Liberté d’aller et venir en ESSMS : des restrictions encadrées par la loi
Des restrictions à cette liberté peuvent être envisagées, mais uniquement dans un cadre strictement défini par la loi :
Mesures collectives dans les unités de vie protégées (article R. 311-37-1 du CASF)
- Ces mesures doivent figurer dans le règlement de fonctionnement de l’établissement
- Elles nécessitent une évaluation pluridisciplinaire préalable de leur proportionnalité, associant l’équipe médico-sociale et impliquant une consultation du Conseil de la Vie Sociale.
Mesures individuelles (article L. 311-4-1 du CASF)
- Elles sont inscrites dans une annexe au contrat de séjour.
- Elles doivent faire l’objet d’une procédure collégiale initiée par le médecin coordonnateur ou, à défaut, le médecin traitant.
- Une évaluation pluridisciplinaire analyse les bénéfices et risques des mesures envisagées.

Liberté d’aller et venir en ESSMS : quels motifs à l’origine des restrictions ?
Les restrictions à la liberté d’aller et venir dans les établissements peuvent être justifiées par divers motifs liés à l’organisation et au fonctionnement des établissements ou services.
L’architecture des lieux de soins et d’hébergement
L'architecture des lieux de soins et d’hébergement joue un rôle crucial dans l’accessibilité et la mobilité des résidents.
Les bâtiments conçus sans prendre en compte les besoins spécifiques des personnes à mobilité réduite peuvent limiter leur capacité à se déplacer librement.

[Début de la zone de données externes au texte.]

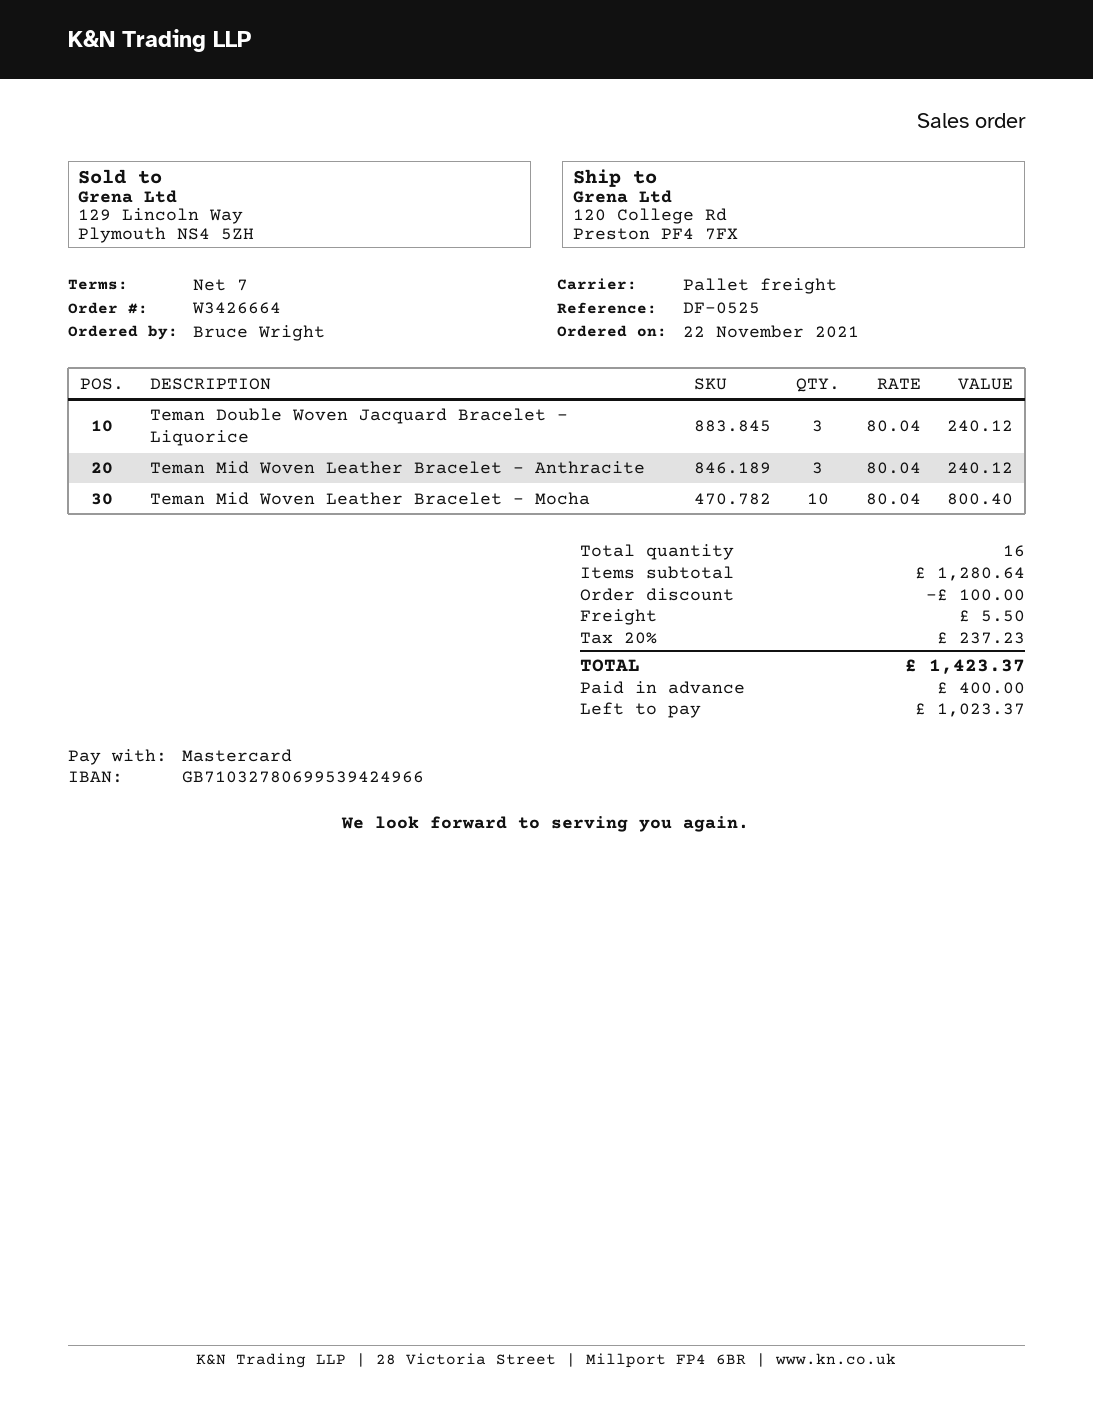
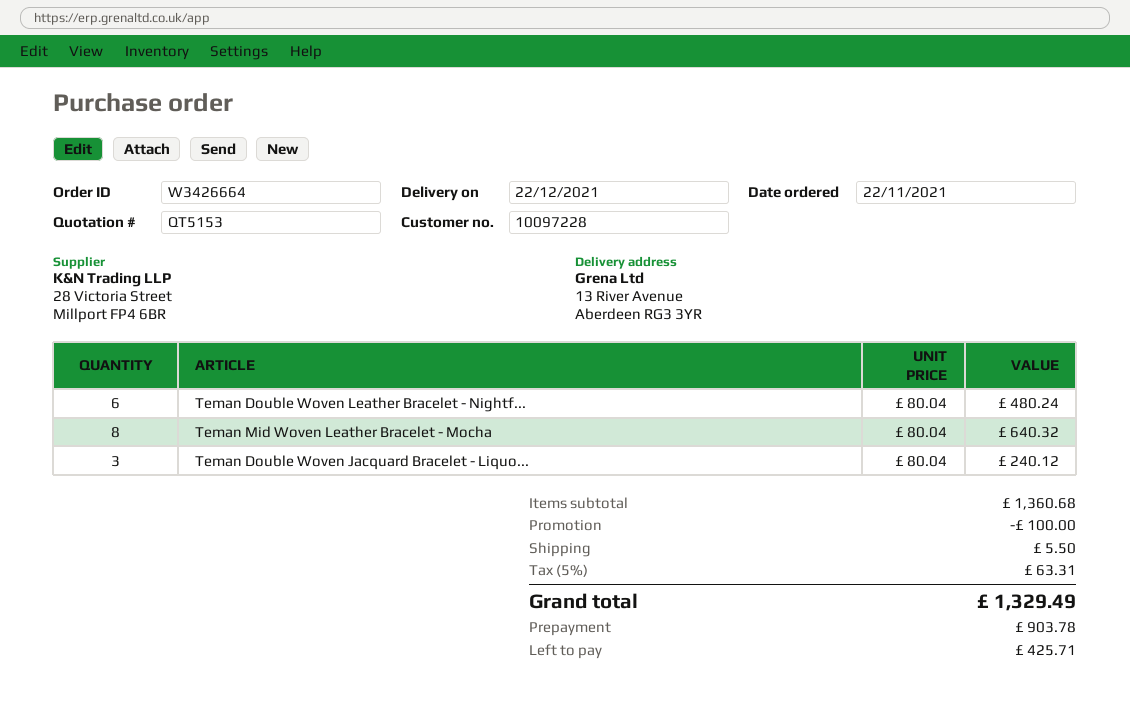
ship to: 120 College Rd, Preston PF4 7FX -> 13 River Avenue, Aberdeen RG3 3YR
Teman Mid Woven Leather Bracelet - Anthracite: 3 x 80.04 = 240.12 -> none
Teman Mid Woven Leather Bracelet - Mocha: 10 x 80.04 = 800.40 -> 8 x 80.04 = 640.32
Teman Double Woven Leather Bracelet - Nightf...: none -> 6 x 80.04 = 480.24
subtotal: 1280.64 -> 1360.68
tax: 20% = 237.23 -> 5% = 63.31
total: 1423.37 -> 1329.49
deposit: 400.00 -> 903.78
balance: 1023.37 -> 425.71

Des espaces mal agencés ou inadaptés peuvent également contraindre les mouvements des résidents pour des raisons de sécurité et de praticité.
Raisons organisationnelles
Les aspects organisationnels, tels que les horaires de soins et de visites, peuvent également imposer des restrictions.
Par exemple, les heures de soins spécifiques ou les plages horaires allouées aux visites peuvent limiter la liberté des résidents de circuler à leur guise.
Ces contraintes sont souvent mises en place pour assurer une gestion efficace et ordonnée des soins et des interactions sociales.
Sécurité
La sécurité est une préoccupation majeure justifiant les restrictions. Cela inclut :
- La sécurité liée aux soins (prévention des infections, hygiène)
- Les protocoles de sevrage
- L’isolement septique pour éviter la propagation des maladies
- La protection des tiers
- La sécurité des lieux, incluant la prévention des chutes et des accidents, est également un motif important.
La vie collective nécessite des mesures pour garantir un environnement sûr pour tous les résidents.
Raisons médicales
Les raisons médicales, telles que la réalisation des soins, l’accompagnement, les difficultés de communication ou les limitations physiques des résidents, justifient également les restrictions.
Les soins médicaux nécessitent souvent des conditions spécifiques qui peuvent restreindre temporairement la liberté de mouvement des résidents pour garantir leur santé et leur bien-être.
Ressources financières de la personne
Les ressources financières des personnes peuvent aussi influencer leur liberté de déplacement.
Un manque de moyens financiers peut limiter l’accès à certains services ou équipements facilitant la mobilité, comme les dispositifs de transport adapté ou les aides techniques.